Background technology
Graphene is a kind of novel carbonaceous thin-film material, with SP between carbon atom2Hydridization is attached, and is formed hexa-atomic by carbon
The honeycomb crystal lattice structure of ring composition, basic structural unit are most stable of benzene hexatomic ring in organic material, theoretic throat
It is two-dimensional material most thin in presently found nature only there are one the thickness of atom for 0.335nm.
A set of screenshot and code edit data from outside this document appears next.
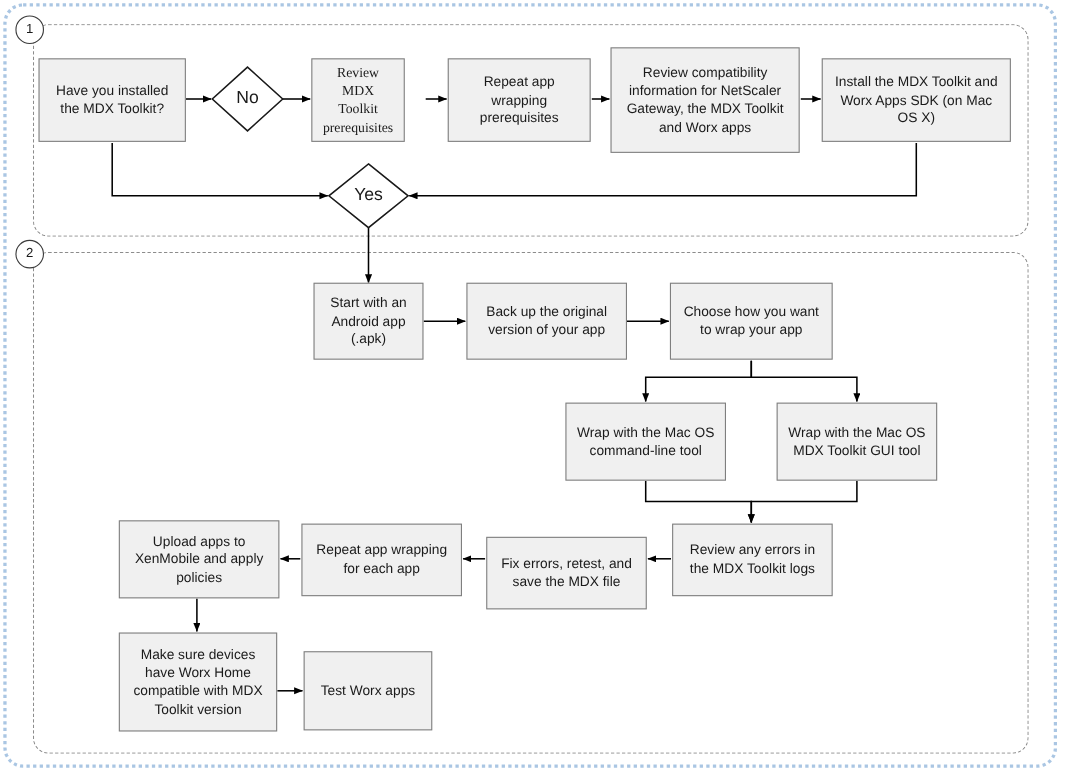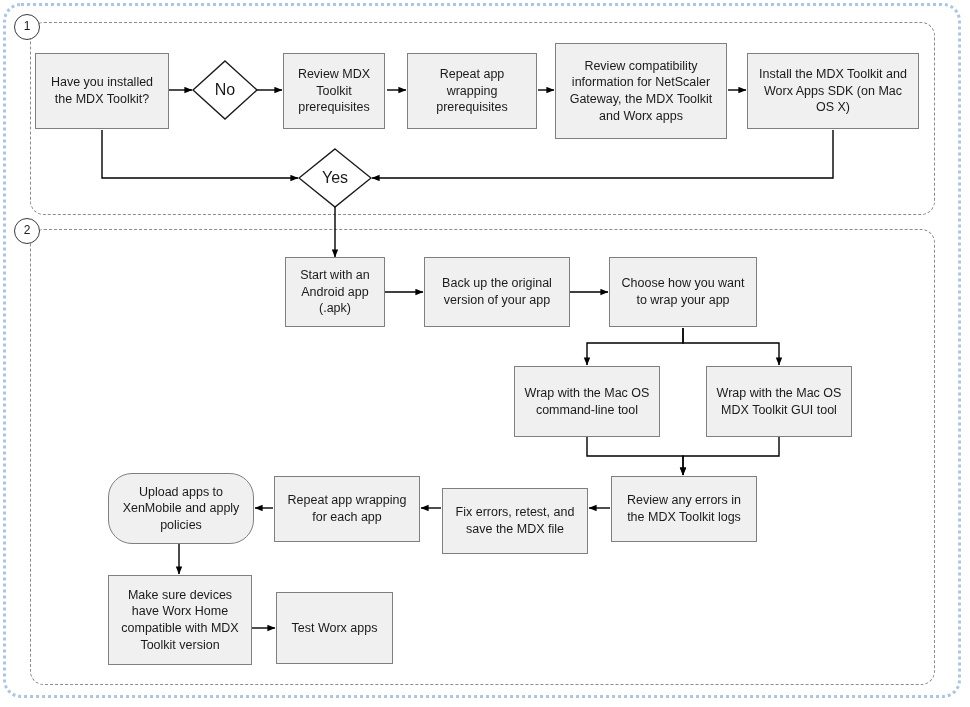--- a/index.html
+++ b/index.html
@@ -159,21 +159,21 @@
   <div class="node" style="left:35px; top:53px; width:134px; height:76px;">Have you installed
 the MDX Toolkit?</div>
 
   <div class="diamond" style="left:192px; top:60px; width:66px; height:60px;">
     <svg class="dshape" viewBox="0 0 66 60">
       <polygon points="33,1 65,30 33,59 1,30" fill="#ffffff" stroke="#1a1a1a" stroke-width="1.4"></polygon>
     </svg>
     <div class="dlabel">No</div>
   </div>
 
-  <div class="node" style="left:283px; top:53px; width:102px; height:76px;">Review MDX
+  <div class="node" style="left:283px; top:53px; width:85px; height:76px;font-family:Liberation Serif, serif;">Review MDX
 Toolkit
 prerequisites</div>
 
   <div class="node" style="left:407px; top:53px; width:130px; height:76px;">Repeat app
 wrapping
 prerequisites</div>
 
   <div class="node" style="left:555px; top:43px; width:172px; height:96px;">Review compatibility
 information for NetScaler
 Gateway, the MDX Toolkit
@@ -208,21 +208,21 @@
 
   <div class="node" style="left:611px; top:476px; width:146px; height:66px;">Review any errors in
 the MDX Toolkit logs</div>
 
   <div class="node" style="left:442px; top:488px; width:146px; height:66px;">Fix errors, retest, and
 save the MDX file</div>
 
   <div class="node" style="left:274px; top:476px; width:146px; height:66px;">Repeat app wrapping
 for each app</div>
 
-  <div class="node" style="left:108px; top:473px; width:146px; height:71px;border-radius:24px;">Upload apps to
+  <div class="node" style="left:108px; top:473px; width:146px; height:71px;">Upload apps to
 XenMobile and apply
 policies</div>
 
   <div class="node" style="left:276px; top:592px; width:117px; height:72px;">Test Worx apps</div>
 
   <div class="node" style="left:108px; top:575px; width:144px; height:90px;">Make sure devices
 have Worx Home
 compatible with MDX
 Toolkit version</div>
TiO2Nanotube makes it in photocatalytic degradation, photodissociation because of its excellent photoelectricity, catalysis, sensing capabilities
The fields such as water hydrogen manufacturing, dye-sensitized solar cells, sensor material are with a wide range of applications.But due to TiO2Itself prohibits
Bandwidth is larger, and electronics can only be excited under the conditions of ultraviolet light occurs transition, strongly limits it in industrial circle
Using.TiO2The visible light catalytic performance of nanotube can, metal nonmetallic by doped portion and noble metal, composite semiconductor
Material is improved.
The unique two-dimension plane structure of graphene itself and excellent electric property are so that it can as a good base
Bottom material and electron acceptor and be applied in semiconductor composite, it can be by fast transfer light induced electron effectively
Inhibit the compound of photo-generate electron-hole.The huge specific surface area of graphene and strong adsorption capacity, contribute to the suction of dye molecule
It is attached, promote the decomposition of dyestuff, to improve photocatalysis efficiency.Therefore, these excellent performances based on graphene, have had at present
Many relevant researchs prepare graphene/titania composite material by a variety of different methods, improving photocatalysis
Efficiency.
Graphene is combined to form hybrid material with titanium dioxide, on the one hand enhances light absorpting ability, has widened its absorption
Range responds visible light;On the other hand electronics transfer is promoted, after TiO2 absorbs photon energy, valence-band electrons are excited
And conduction band is transitted to, excitation electronics flows into graphene sheet layer structure.Exactly because graphene has excellent electric conductivity, swash
Power generation will not be assembled around catalysis material, to reduce the probability of recombination in hole and electronics.Graphene and Ti-O-
C chemical bonds interact, and change TiO2Original energy gap, TiO2Larger photochemical activity is shown in visible region,
To increase TiO2For the utilization rate of visible light, is in addition conducive to the progress of reaction, effectively inhibits photo-generate electron-hole
It is compound;In addition the big specific surface area of graphene itself increases the absorption of dyestuff, may advantageously facilitate the photocatalytic degradation of dyestuff.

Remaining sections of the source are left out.